7. Section 4 of 1941 Act and Section 9 of 1994 Act lay down that a dealer is liable to pay tax on "all sales" with certain exceptions.

Section 5 of 1941 Act and Section 17 of 1994 Act make it clear that the rate and quantum of tax depend upon "taxable turnover". So, the tax is on "sales" and in the ultimate analysis, "turnover" is the measure of levy of sales tax. The definition of "turnover" in Section 2(i) of 1941 Act and the definition of "turnover of sales" in Section 2(40) of 1994 Act are almost identical. According to those definitions, "turnover" means "aggregate of the sale prices". Similarly, the definition of "sale price" under Section 2(h) of 1941 Act and the definition of "sale price" in Section 2(31) of 1994 Act are almost identical. "Sale price" means the amount payable to a dealer as valuable consideration for the sale. The question, therefore, is whether the amount of expenditure tax is a part of "sale price" and consequently a part of "turnover" or "turnover of sales".

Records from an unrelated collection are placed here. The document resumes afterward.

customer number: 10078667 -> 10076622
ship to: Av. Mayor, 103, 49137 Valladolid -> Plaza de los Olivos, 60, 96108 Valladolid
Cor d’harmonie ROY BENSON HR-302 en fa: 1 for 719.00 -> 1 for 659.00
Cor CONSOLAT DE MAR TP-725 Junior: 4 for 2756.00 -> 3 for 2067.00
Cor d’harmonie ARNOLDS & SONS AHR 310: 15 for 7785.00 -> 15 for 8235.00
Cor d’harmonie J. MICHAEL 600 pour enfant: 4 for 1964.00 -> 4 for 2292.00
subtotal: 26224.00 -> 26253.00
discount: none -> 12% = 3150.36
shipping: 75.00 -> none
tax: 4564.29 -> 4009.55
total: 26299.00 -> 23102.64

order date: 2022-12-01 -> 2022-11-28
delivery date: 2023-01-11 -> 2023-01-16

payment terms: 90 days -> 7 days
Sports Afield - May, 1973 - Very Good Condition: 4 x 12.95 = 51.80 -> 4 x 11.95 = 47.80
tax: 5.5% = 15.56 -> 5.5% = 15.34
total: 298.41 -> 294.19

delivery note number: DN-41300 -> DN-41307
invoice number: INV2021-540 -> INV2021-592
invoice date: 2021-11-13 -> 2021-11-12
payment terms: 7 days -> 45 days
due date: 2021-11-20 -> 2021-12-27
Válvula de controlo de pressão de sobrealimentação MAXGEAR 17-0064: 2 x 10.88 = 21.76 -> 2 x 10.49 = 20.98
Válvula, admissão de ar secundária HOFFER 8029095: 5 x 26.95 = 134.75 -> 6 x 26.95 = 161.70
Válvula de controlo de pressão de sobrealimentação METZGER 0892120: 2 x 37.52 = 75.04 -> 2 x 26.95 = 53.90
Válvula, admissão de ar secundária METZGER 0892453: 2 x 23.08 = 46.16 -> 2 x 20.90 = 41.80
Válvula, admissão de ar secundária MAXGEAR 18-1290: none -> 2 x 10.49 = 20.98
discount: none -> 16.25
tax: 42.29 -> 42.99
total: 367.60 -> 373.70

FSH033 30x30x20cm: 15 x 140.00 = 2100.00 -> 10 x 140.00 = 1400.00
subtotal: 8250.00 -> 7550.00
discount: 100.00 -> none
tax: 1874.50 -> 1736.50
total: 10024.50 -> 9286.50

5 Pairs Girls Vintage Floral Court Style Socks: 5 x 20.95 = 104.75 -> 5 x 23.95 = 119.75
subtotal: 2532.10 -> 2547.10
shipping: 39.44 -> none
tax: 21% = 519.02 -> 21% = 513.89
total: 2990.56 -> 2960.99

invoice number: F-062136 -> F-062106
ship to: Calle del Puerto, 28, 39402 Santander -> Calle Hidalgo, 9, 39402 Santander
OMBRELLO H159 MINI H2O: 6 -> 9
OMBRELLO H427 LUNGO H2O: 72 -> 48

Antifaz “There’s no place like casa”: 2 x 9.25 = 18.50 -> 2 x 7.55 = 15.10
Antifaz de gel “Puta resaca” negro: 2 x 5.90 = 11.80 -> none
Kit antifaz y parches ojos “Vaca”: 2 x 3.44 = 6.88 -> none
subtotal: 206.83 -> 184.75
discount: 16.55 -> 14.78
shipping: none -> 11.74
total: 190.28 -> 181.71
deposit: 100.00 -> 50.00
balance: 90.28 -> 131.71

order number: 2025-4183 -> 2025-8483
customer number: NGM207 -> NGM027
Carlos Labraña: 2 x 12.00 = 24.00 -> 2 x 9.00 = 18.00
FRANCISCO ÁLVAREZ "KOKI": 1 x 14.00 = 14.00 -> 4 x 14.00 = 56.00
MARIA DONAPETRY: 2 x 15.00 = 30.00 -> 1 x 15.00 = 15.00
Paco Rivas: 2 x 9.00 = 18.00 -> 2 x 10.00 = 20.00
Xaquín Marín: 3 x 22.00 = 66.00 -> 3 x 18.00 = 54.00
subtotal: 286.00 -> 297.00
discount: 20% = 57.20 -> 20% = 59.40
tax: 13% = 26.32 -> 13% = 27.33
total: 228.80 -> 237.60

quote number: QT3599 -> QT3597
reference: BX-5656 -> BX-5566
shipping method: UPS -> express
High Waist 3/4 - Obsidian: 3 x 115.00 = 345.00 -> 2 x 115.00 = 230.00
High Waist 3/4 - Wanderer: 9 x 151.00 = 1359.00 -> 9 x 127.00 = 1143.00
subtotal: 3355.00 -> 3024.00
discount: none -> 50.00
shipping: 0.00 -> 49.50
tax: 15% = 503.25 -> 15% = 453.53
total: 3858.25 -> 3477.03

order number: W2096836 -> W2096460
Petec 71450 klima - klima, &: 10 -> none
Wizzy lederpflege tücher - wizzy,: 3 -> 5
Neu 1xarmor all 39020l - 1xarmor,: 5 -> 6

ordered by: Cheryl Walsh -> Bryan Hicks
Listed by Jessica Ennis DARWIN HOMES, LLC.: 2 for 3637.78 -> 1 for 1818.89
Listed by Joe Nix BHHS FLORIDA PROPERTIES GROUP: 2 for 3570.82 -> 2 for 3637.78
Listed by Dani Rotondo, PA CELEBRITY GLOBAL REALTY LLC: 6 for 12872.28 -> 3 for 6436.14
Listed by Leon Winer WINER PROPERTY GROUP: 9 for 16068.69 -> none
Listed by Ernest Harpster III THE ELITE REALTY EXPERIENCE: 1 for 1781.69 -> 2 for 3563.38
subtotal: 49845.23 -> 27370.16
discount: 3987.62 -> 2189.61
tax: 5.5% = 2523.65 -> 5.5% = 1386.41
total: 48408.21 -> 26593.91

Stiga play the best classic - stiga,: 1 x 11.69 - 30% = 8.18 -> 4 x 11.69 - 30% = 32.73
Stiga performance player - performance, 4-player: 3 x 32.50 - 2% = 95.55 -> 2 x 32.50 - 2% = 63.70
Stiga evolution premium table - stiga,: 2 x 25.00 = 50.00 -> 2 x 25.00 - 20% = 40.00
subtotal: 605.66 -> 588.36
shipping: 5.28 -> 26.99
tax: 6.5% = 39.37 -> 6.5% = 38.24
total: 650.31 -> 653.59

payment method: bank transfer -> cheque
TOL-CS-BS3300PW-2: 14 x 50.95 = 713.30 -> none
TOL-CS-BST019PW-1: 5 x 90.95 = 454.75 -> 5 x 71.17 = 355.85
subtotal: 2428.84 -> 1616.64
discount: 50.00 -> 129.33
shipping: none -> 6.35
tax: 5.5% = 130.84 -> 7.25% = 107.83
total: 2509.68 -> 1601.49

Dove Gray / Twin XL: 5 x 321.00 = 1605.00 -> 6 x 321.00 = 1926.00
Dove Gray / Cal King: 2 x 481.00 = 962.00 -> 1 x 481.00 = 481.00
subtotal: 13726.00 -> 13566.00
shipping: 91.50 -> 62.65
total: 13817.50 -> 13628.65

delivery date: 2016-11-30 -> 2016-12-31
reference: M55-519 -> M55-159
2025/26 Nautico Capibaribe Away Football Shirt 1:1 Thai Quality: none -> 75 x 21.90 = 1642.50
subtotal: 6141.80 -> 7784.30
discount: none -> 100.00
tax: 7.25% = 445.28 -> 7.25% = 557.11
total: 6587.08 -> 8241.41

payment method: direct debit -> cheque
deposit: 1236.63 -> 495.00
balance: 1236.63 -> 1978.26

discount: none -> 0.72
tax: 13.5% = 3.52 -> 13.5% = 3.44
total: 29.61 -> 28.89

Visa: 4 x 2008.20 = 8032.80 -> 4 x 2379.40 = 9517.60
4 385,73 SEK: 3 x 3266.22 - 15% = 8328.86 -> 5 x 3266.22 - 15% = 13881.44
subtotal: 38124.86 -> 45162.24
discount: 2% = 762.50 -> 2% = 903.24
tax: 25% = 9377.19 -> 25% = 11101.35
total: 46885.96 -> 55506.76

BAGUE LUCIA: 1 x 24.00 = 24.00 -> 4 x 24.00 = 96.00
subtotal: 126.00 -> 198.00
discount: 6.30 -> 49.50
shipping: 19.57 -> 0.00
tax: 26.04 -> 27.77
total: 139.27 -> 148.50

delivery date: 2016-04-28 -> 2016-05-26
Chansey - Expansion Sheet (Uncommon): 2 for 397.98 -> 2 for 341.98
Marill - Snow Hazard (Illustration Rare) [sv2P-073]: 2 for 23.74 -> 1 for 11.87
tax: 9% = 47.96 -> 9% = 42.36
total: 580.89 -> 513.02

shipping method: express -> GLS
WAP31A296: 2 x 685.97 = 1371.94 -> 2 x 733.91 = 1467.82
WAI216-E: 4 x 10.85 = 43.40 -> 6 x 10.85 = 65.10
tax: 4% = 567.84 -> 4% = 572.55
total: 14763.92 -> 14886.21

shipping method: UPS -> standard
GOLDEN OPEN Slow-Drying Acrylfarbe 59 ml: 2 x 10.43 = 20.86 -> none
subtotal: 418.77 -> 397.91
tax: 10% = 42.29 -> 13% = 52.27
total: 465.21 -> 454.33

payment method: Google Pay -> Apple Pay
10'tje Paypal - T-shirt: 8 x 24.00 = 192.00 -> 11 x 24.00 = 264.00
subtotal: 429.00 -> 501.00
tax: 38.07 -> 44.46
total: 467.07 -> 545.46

8. According to the Statement of Objects and Reasons, E.T. Act seeks to impose a tax on "expenditure incurred". Section 3 of E.T. Act declares that the Act applies in relation to "chargeable expenditure". According to Section 4, the expenditure tax is charged on the "chargeable expenditure". So, clearly, the taxing event is the incurrence of the chargeable expenditure. If no such expenditure, as defined in Section 5, is incurred, there is no levy of expenditure tax. E.T. Act does not define "incurred". According to Black's Law Dictionary, 5th edition, the meaning of "incur" is "to have liabilities cast upon one by act or operation of law, as distinguished from contract, where the party acts affirmatively. To become liable or subject to", Thus, even when cash payment is not made, there can be incurrence of expenditure. Section 7(1) lays down that either the person who carries on the business of a hotel, or the person who provides the specified services, is the person responsible for collecting the tax, According to Section 7(2), monthly collection of expenditure tax must be paid to the credit of the Central Government by the 10th day of the next month. In terms of Section 7(4) the person responsible for collecting the tax shall be liable to pay the tax, if he fails to collect. There is provision in Section 14 for payment of interest on delayed credit of expenditure tax to Central Government. There is also provision for levy of penalty in Section 15 for failure to collect expenditure tax or pay the already collected tax to the credit of the Central Government. There are other provisions for penalty in other circumstances. Section 19 lays down that no penalty shall be imposable, where it is proved that there was reasonable cause for the failure, A hotelier or a provider of services is called in E.T.Act as "the person responsible for collecting" the tax vide Section 2(8), Section 8(1), Section 15, etc.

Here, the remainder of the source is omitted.